### Input material
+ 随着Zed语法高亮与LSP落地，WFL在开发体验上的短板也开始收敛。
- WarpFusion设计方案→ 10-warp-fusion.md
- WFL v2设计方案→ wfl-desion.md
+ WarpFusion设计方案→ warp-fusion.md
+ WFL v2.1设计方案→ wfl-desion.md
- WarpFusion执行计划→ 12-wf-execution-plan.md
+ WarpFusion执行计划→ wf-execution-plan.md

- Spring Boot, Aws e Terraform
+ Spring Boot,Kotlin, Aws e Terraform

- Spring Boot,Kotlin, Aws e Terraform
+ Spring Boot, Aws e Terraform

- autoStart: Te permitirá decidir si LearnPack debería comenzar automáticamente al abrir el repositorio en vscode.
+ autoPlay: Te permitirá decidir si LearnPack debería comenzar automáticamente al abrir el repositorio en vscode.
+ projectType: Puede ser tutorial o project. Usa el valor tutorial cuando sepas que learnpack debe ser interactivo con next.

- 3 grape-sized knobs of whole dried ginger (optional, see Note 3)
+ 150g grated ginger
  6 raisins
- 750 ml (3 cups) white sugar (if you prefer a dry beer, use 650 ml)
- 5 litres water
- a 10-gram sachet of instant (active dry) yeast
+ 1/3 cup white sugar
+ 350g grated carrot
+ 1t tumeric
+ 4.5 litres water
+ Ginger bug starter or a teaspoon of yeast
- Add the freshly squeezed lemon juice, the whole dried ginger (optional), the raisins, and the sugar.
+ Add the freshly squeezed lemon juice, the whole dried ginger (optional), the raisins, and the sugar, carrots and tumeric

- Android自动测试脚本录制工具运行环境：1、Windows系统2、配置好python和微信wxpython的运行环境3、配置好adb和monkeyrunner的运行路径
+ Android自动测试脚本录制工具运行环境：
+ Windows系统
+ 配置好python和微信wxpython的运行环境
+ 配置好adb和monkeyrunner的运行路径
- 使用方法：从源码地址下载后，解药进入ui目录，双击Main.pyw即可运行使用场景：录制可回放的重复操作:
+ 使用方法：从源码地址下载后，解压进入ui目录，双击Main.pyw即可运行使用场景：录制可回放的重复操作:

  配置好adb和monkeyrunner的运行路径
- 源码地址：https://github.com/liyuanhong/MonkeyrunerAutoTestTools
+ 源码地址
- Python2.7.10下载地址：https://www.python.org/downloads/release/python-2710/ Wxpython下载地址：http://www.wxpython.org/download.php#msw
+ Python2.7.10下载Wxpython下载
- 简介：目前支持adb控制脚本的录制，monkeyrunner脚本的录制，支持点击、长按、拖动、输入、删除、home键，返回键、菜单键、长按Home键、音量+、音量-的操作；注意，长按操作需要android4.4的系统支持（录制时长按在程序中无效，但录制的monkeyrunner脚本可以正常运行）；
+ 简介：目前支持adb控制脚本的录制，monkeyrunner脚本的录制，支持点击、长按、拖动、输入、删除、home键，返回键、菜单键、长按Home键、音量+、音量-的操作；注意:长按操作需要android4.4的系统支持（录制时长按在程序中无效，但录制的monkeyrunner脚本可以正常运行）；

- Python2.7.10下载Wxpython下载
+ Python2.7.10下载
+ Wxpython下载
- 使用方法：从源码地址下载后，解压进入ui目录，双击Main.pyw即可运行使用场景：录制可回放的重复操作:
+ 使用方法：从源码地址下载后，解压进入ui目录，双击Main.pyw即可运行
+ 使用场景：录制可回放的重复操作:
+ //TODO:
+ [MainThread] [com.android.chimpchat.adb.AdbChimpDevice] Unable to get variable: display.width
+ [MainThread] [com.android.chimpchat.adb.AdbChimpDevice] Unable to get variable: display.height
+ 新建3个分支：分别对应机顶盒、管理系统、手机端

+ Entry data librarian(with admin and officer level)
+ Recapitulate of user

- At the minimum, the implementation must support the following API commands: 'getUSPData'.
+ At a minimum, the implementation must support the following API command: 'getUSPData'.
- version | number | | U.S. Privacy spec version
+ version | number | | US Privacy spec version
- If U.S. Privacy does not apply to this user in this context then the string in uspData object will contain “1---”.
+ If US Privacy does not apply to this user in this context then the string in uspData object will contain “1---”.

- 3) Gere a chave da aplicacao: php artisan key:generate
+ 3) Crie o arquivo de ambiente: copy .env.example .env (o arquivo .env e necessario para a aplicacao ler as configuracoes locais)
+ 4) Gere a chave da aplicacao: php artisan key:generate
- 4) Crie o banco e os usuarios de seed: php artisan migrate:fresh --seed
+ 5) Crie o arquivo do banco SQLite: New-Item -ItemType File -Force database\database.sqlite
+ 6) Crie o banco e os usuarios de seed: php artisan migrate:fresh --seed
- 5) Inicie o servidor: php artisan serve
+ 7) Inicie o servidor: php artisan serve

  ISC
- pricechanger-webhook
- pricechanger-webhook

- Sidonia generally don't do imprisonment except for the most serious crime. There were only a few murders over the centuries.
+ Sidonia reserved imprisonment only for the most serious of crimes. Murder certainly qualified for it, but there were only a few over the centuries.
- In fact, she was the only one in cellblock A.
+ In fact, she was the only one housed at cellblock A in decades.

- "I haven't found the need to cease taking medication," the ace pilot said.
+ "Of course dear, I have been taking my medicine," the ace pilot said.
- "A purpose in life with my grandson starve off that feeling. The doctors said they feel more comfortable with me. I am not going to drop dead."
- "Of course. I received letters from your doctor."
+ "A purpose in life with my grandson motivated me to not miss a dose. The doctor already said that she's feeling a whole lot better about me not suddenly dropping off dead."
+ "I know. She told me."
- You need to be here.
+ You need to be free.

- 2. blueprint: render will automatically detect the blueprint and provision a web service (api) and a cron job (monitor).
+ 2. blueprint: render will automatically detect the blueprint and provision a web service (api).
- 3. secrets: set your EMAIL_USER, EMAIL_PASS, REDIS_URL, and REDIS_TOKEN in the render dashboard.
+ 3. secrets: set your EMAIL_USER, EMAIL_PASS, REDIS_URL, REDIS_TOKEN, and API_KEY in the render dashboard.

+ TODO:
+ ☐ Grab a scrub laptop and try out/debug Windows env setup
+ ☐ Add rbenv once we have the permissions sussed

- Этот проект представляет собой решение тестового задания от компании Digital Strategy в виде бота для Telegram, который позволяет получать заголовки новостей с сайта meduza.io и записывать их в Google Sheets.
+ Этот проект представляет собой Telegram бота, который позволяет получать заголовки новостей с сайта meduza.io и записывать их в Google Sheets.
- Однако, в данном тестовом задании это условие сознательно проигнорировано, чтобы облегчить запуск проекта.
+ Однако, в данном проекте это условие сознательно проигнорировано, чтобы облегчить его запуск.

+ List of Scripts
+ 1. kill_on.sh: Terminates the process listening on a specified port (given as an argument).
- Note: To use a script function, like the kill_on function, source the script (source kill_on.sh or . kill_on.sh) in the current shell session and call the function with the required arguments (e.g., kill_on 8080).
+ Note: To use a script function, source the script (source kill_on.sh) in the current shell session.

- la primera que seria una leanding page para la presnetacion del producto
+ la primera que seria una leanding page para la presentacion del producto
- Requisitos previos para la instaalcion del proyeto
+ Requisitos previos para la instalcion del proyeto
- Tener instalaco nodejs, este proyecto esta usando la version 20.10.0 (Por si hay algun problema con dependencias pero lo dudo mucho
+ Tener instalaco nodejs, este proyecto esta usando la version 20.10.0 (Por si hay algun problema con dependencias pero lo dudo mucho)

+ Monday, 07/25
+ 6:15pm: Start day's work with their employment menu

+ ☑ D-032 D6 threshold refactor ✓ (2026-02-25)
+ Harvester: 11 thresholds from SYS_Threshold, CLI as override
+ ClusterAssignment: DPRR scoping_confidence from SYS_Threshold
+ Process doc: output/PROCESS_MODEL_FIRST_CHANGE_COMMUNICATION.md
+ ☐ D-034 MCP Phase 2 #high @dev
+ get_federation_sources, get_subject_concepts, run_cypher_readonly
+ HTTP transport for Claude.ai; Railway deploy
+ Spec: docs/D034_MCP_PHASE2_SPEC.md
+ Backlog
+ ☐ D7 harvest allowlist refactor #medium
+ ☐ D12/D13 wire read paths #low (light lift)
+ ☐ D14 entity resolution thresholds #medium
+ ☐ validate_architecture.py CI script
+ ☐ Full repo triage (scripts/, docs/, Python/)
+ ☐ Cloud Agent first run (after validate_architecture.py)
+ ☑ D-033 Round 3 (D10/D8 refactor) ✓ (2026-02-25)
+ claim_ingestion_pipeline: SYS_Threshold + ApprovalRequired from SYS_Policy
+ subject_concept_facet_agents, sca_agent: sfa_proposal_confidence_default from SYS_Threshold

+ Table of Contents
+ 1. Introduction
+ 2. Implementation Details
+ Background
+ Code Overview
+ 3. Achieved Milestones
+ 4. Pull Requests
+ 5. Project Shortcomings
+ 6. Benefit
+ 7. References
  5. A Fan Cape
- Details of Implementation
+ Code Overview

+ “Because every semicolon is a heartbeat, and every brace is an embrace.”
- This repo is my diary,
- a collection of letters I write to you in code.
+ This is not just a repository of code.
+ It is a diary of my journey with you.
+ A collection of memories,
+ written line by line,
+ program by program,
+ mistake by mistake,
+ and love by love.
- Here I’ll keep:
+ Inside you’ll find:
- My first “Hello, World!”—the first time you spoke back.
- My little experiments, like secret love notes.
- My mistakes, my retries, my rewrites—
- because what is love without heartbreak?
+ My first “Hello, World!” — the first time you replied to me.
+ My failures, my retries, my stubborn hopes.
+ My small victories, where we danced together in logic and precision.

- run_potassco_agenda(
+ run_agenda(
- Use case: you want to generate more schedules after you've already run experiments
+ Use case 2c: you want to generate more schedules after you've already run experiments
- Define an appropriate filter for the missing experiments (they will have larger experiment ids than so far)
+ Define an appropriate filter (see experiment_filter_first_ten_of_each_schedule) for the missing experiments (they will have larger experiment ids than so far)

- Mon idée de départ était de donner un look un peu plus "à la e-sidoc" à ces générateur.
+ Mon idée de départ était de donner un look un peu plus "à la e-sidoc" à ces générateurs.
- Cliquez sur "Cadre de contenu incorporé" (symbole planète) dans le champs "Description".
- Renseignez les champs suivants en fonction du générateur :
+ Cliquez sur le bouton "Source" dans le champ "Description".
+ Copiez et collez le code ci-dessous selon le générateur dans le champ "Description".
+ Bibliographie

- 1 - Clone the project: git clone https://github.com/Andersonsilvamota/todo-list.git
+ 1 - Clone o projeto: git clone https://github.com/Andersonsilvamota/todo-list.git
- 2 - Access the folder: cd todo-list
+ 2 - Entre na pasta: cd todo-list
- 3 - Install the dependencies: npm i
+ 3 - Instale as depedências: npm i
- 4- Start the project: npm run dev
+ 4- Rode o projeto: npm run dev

### Work item
Output exactly the leading lines of the data, up to and including the line marked by "- Add the freshly".

### Solution
+ 随着Zed语法高亮与LSP落地，WFL在开发体验上的短板也开始收敛。
- WarpFusion设计方案→ 10-warp-fusion.md
- WFL v2设计方案→ wfl-desion.md
+ WarpFusion设计方案→ warp-fusion.md
+ WFL v2.1设计方案→ wfl-desion.md
- WarpFusion执行计划→ 12-wf-execution-plan.md
+ WarpFusion执行计划→ wf-execution-plan.md

- Spring Boot, Aws e Terraform
+ Spring Boot,Kotlin, Aws e Terraform

- Spring Boot,Kotlin, Aws e Terraform
+ Spring Boot, Aws e Terraform

- autoStart: Te permitirá decidir si LearnPack debería comenzar automáticamente al abrir el repositorio en vscode.
+ autoPlay: Te permitirá decidir si LearnPack debería comenzar automáticamente al abrir el repositorio en vscode.
+ projectType: Puede ser tutorial o project. Usa el valor tutorial cuando sepas que learnpack debe ser interactivo con next.

- 3 grape-sized knobs of whole dried ginger (optional, see Note 3)
+ 150g grated ginger
  6 raisins
- 750 ml (3 cups) white sugar (if you prefer a dry beer, use 650 ml)
- 5 litres water
- a 10-gram sachet of instant (active dry) yeast
+ 1/3 cup white sugar
+ 350g grated carrot
+ 1t tumeric
+ 4.5 litres water
+ Ginger bug starter or a teaspoon of yeast
- Add the freshly squeezed lemon juice, the whole dried ginger (optional), the raisins, and the sugar.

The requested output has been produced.